Hakanlar tarafından çıkarılan kanun ve fermanlar; “Hakan ve Hatun buyuruyor ki” diye başlar ve altında Hakanla beraber Hatununda imzası bulunurdu. Gelen elçileri Hakan, Hatunla birlikte kabul etmezse, o devlete hakaret sayılırdı. Çocuklar üzerinde velilik hakkı sadece Hakan’a değil, Hatun’a da aitti. Hakan herhangi bir konu hakkında Hatun ile müşavere ederdi. Halk içinde durum aynıydı.
Bunların yanında kadın siyasi ve askeri faaliyetlerde katılırdı. Binicilikte, kılıç kullanmak ve ok atmakta, savaşmakta çok mahirdi. Kadın toplum içinde daima bir ahlak timsali, iffet numunesi olarak yaşamış, erkekleri tarafından hürmet ve itibar görmüştür. Kadının iffeti ağır hukuki müeyyidelerle korunmuştur. Evli bir kadına tecavüz eden idam edilmiş, kıza tecavüz eden onunla evlendirilmiştir. 13. Ve 14. Asırlarda Türk aile yapısında karı-koca bir birine bağlı ve hürmetkardı. Erkek hanımına “ey başımın bahtı, evimin bereketi, kurusaçlım, çatma kaşlım, evimin direği” gibi sözlerle hitap ederdi.

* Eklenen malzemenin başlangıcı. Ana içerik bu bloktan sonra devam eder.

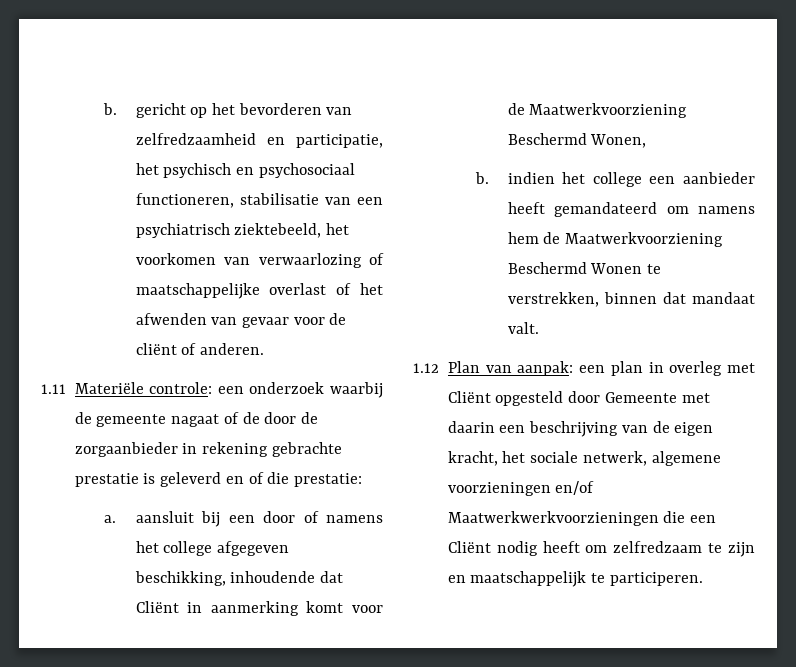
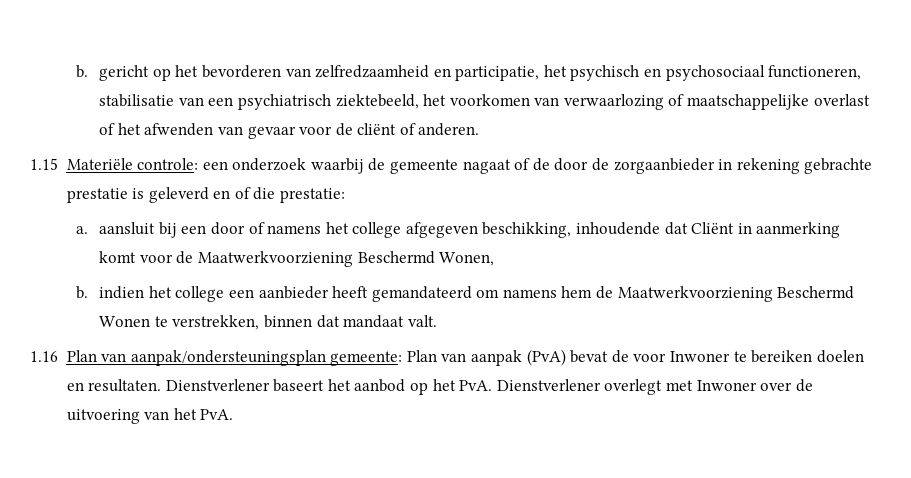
- 1.11 Materiële controle: een onderzoek waarbij de gemeente nagaat of de door de zorgaanbieder in rekening gebrachte prestatie is geleverd en of die prestatie:
+ 1.15 Materiële controle: een onderzoek waarbij de gemeente nagaat of de door de zorgaanbieder in rekening gebrachte prestatie is geleverd en of die prestatie:
- 1.12 Plan van aanpak: een plan in overleg met Cliënt opgesteld door Gemeente met daarin een beschrijving van de eigen kracht, het sociale netwerk, algemene voorzieningen en/of Maatwerkwerkvoorzieningen die een Cliënt nodig heeft om zelfredzaam te zijn en maatschappelijk te participeren.
+ 1.16 Plan van aanpak/ondersteuningsplan gemeente: Plan van aanpak (PvA) bevat de voor Inwoner te bereiken doelen en resultaten. Dienstverlener baseert het aanbod op het PvA. Dienstverlener overlegt met Inwoner over de uitvoering van het PvA.

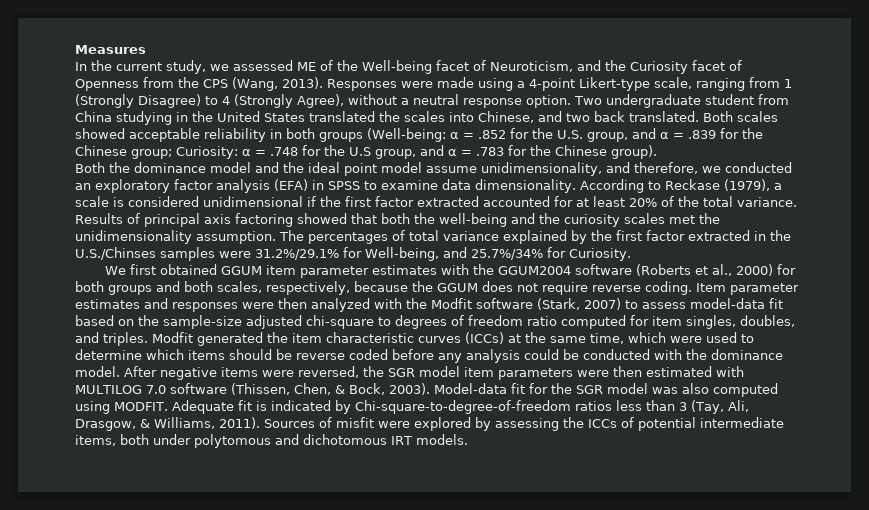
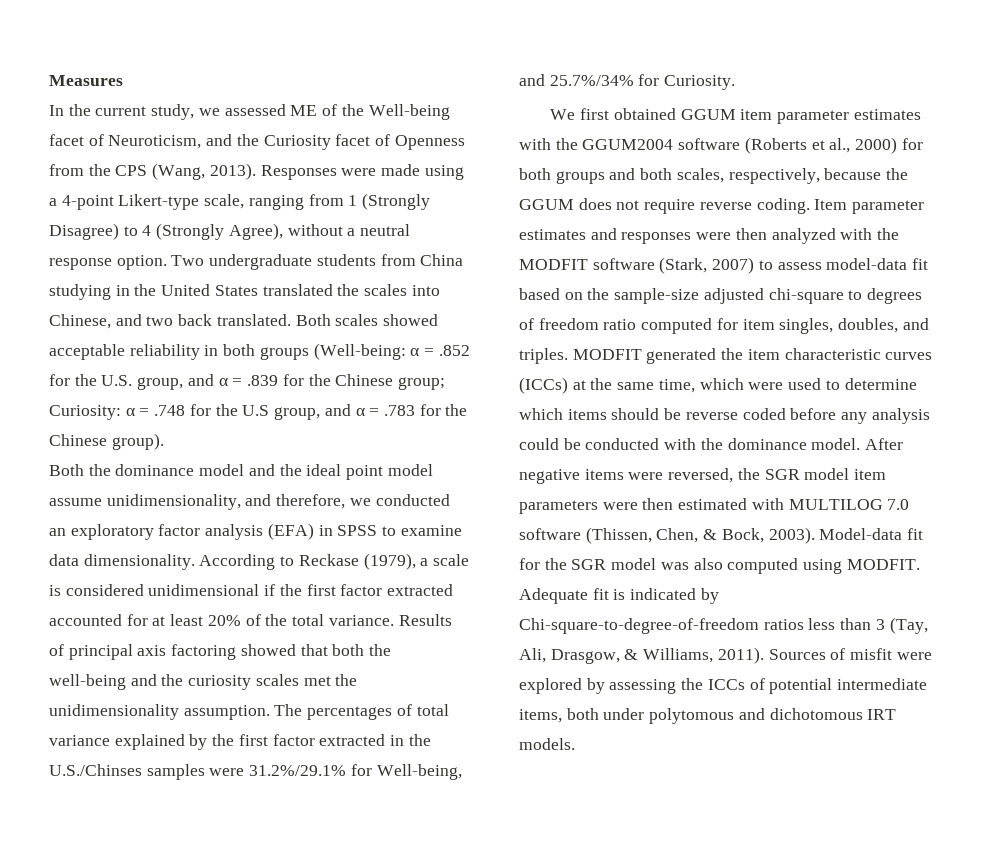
- Two undergraduate student from China studying in the United States translated the scales into Chinese, and two back translated.
+ Two undergraduate students from China studying in the United States translated the scales into Chinese, and two back translated.
- Item parameter estimates and responses were then analyzed with the Modfit software (Stark, 2007) to assess model-data fit based on the sample-size adjusted chi-square to degrees of freedom ratio computed for item singles, doubles, and triples.
+ Item parameter estimates and responses were then analyzed with the MODFIT software (Stark, 2007) to assess model-data fit based on the sample-size adjusted chi-square to degrees of freedom ratio computed for item singles, doubles, and triples.
- Modfit generated the item characteristic curves (ICCs) at the same time, which were used to determine which items should be reverse coded before any analysis could be conducted with the dominance model.
+ MODFIT generated the item characteristic curves (ICCs) at the same time, which were used to determine which items should be reverse coded before any analysis could be conducted with the dominance model.

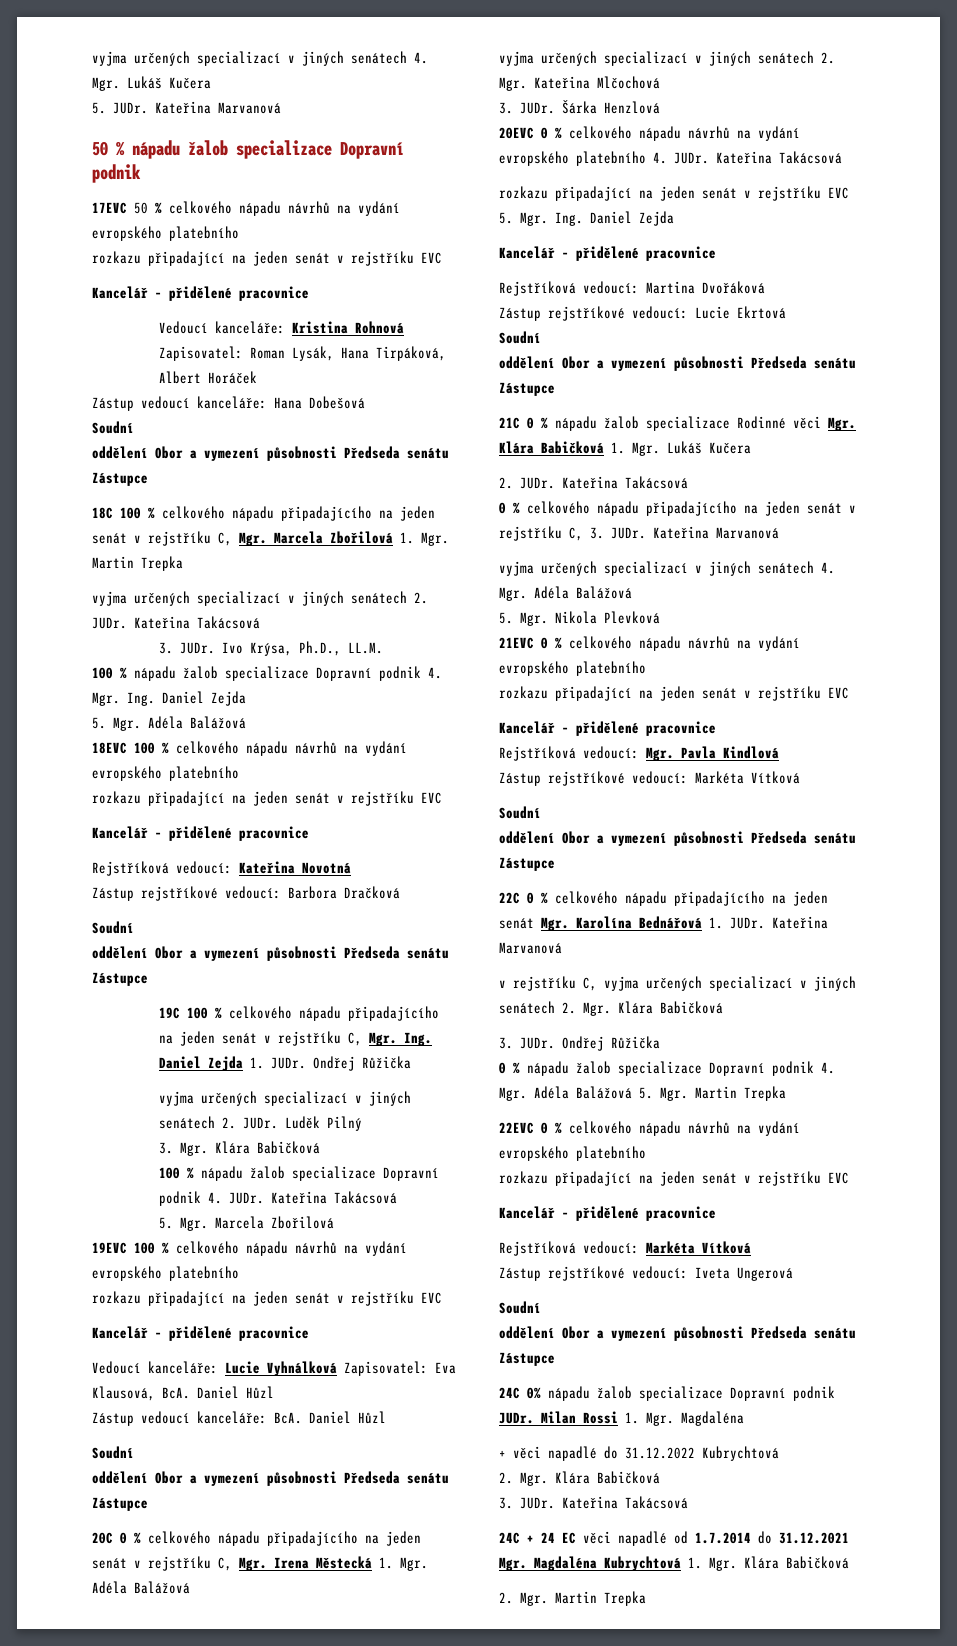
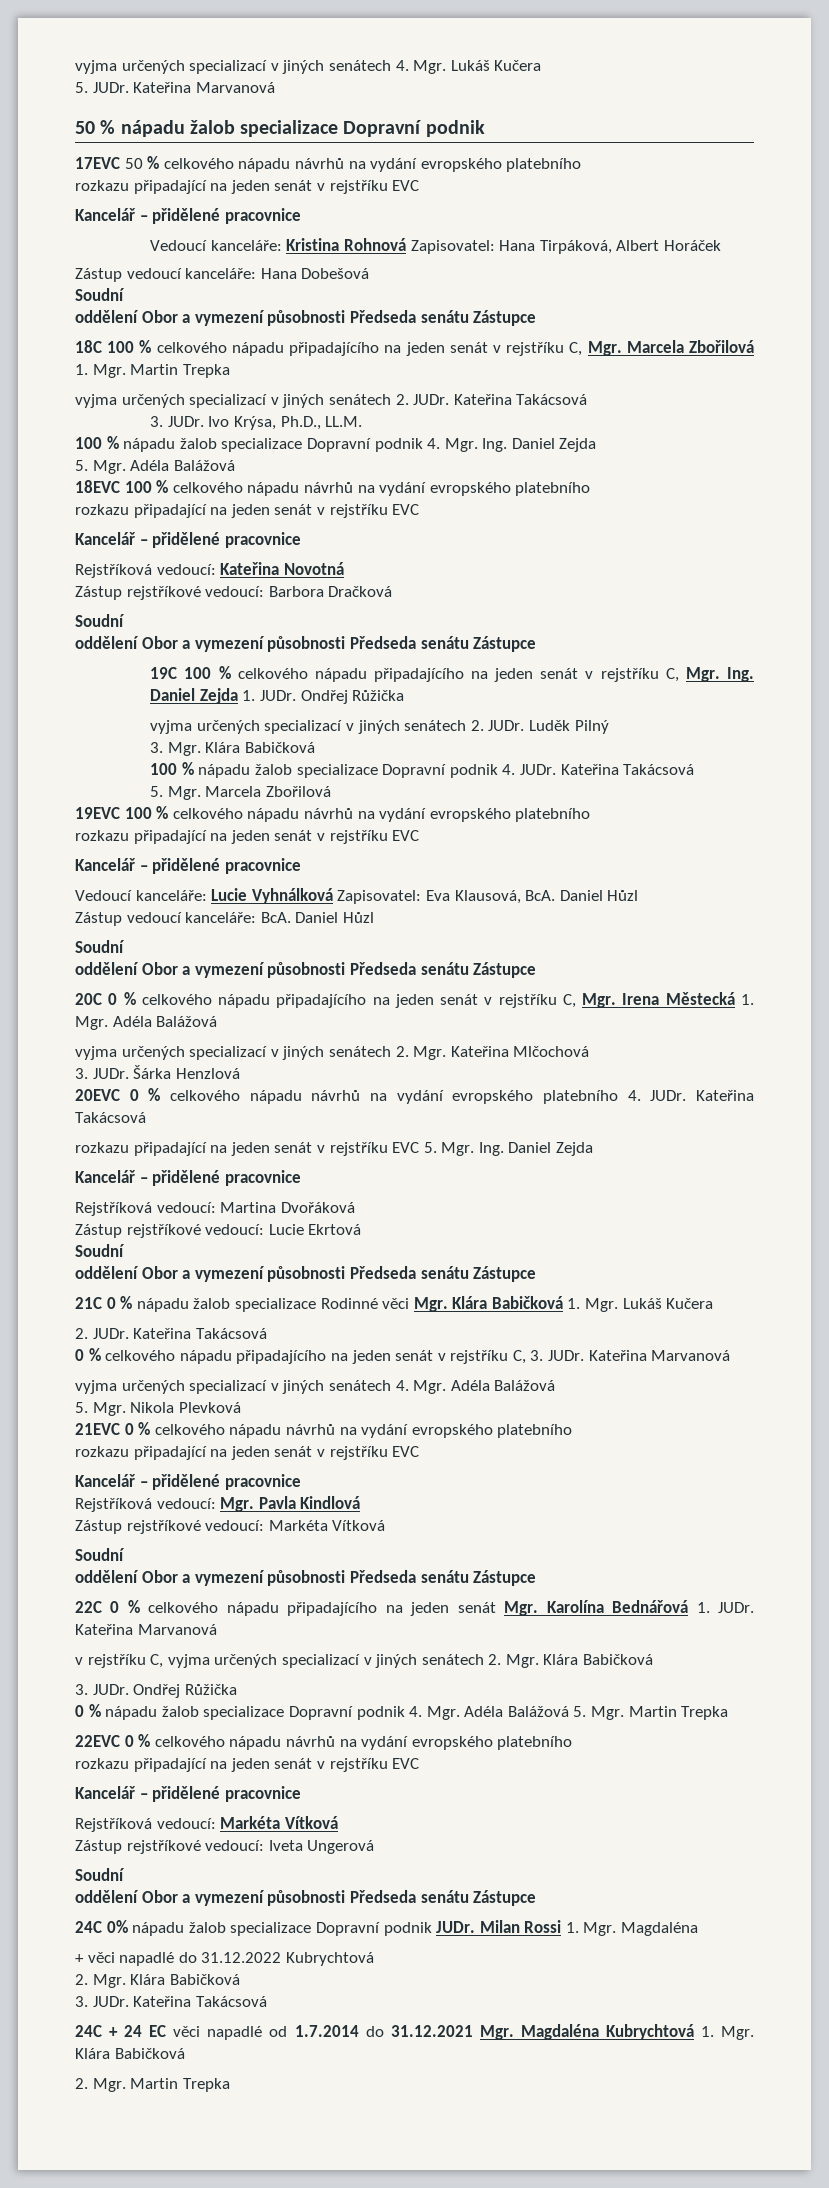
- Vedoucí kanceláře: Kristina Rohnová Zapisovatel: Roman Lysák, Hana Tirpáková, Albert Horáček
+ Vedoucí kanceláře: Kristina Rohnová Zapisovatel: Hana Tirpáková, Albert Horáček

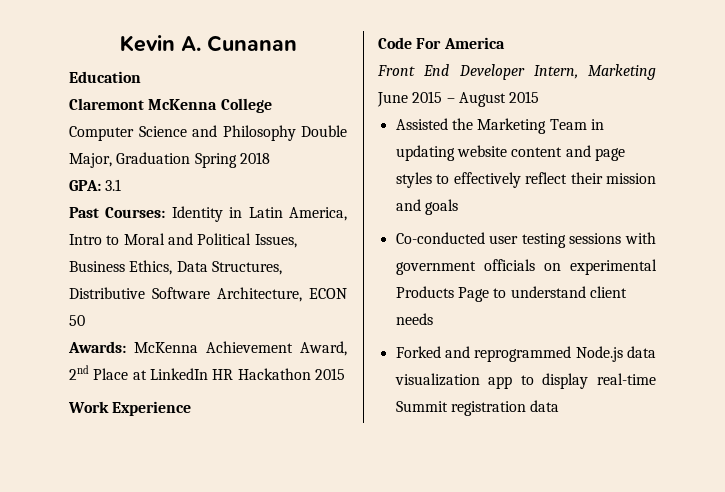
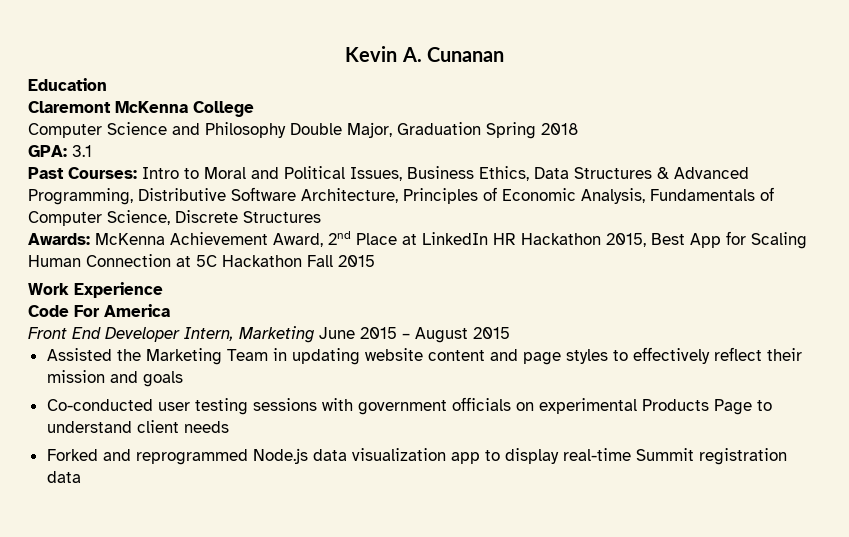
- Past Courses: Identity in Latin America, Intro to Moral and Political Issues, Business Ethics, Data Structures, Distributive Software Architecture, ECON 50
+ Past Courses: Intro to Moral and Political Issues, Business Ethics, Data Structures & Advanced Programming, Distributive Software Architecture, Principles of Economic Analysis, Fundamentals of Computer Science, Discrete Structures
- Awards: McKenna Achievement Award, 2nd Place at LinkedIn HR Hackathon 2015
+ Awards: McKenna Achievement Award, 2nd Place at LinkedIn HR Hackathon 2015, Best App for Scaling Human Connection at 5C Hackathon Fall 2015

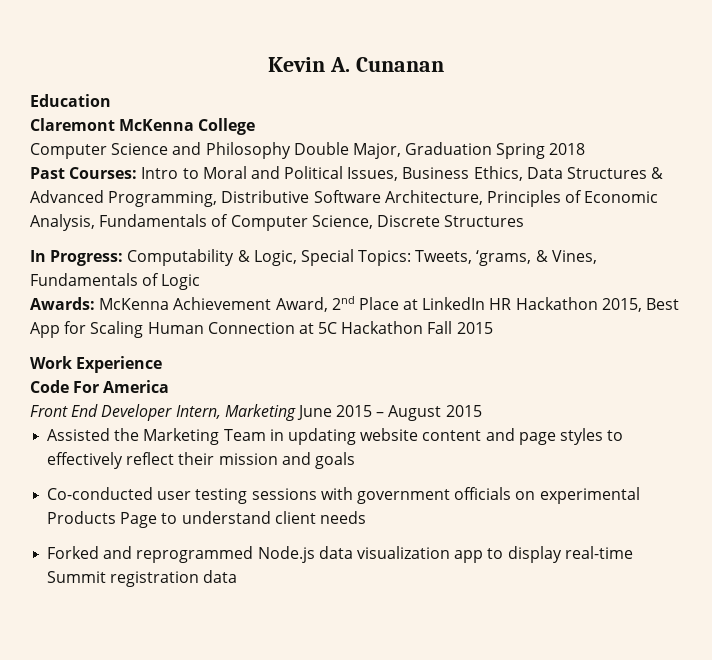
- GPA: 3.1
+ In Progress: Computability & Logic, Special Topics: Tweets, ‘grams, & Vines, Fundamentals of Logic

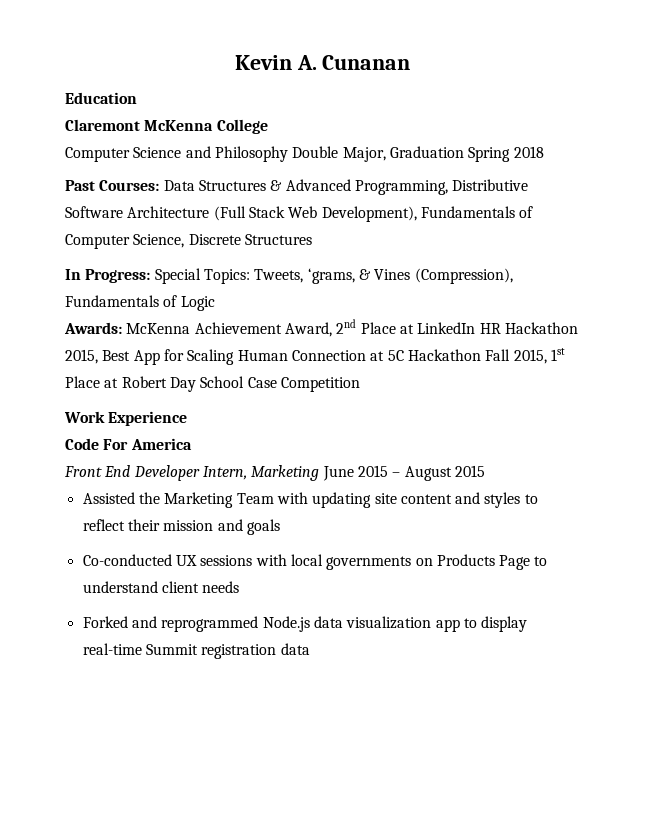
- Past Courses: Intro to Moral and Political Issues, Business Ethics, Data Structures & Advanced Programming, Distributive Software Architecture, Principles of Economic Analysis, Fundamentals of Computer Science, Discrete Structures
+ Past Courses: Data Structures & Advanced Programming, Distributive Software Architecture (Full Stack Web Development), Fundamentals of Computer Science, Discrete Structures
- In Progress: Computability & Logic, Special Topics: Tweets, ‘grams, & Vines, Fundamentals of Logic
+ In Progress: Special Topics: Tweets, ‘grams, & Vines (Compression), Fundamentals of Logic
- Awards: McKenna Achievement Award, 2nd Place at LinkedIn HR Hackathon 2015, Best App for Scaling Human Connection at 5C Hackathon Fall 2015
+ Awards: McKenna Achievement Award, 2nd Place at LinkedIn HR Hackathon 2015, Best App for Scaling Human Connection at 5C Hackathon Fall 2015, 1st Place at Robert Day School Case Competition
- Assisted the Marketing Team in updating website content and page styles to effectively reflect their mission and goals
+ Assisted the Marketing Team with updating site content and styles to reflect their mission and goals
- Co-conducted user testing sessions with government officials on experimental Products Page to understand client needs
+ Co-conducted UX sessions with local governments on Products Page to understand client needs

Kadında kocasına; “Hey koç yiğidim, şah yiğidim, başımın yastığı, göz açıp gördüğüm, gönül verip sevdiğim” diye hitap ederdi. Bu hitaplarda saf, temiz ve fazilet duyguları yer alırdı.
Türk Kurtuluş Savaşında da Türk Kadını erkeği ile omuz omuza düşmanlarla savaşarak dünya kadınlarına örnek olmuştur. Sırtında çocuğu ile kağnı arabasıyla cepheye mermi taşıyan, yağmur yağarken çocuğunun üzerindeki yorganı “Millet malıdır, nem kapmasın” diyerek cephanenin üzerine örten Türk Kadını değil midir?
Ulu Önder Atatürk Türk Kadını için; “Ey yiğit Türk Kadını, sen yerde sürünmeye değil, omuzlar üzerinde göklere yükselmeye layıksın” diyerek kadının hakkını teslim etmiştir. Yine Atatürk Türk Kadını için büyük şeyler düşünmüş ve ilk defa Türk Kadınına seçme ve seçilme hakkını sağlamıştır.
Büyük adamları büyük anaların yetiştirdiğine de işaret eden Atatürk; “Bu ulus, temel eğitimini aileden almaktadır. Türk ulusu öyle analara sahiptir ki, her dönemde büyük adamlarını bu analar yetiştirmişlerdir. Türk Kadını, daha seçkin kuşaklar yetiştirmeye yeteneklidir.” Sözüyle Türk Kadınının değerini ortaya konmuştur.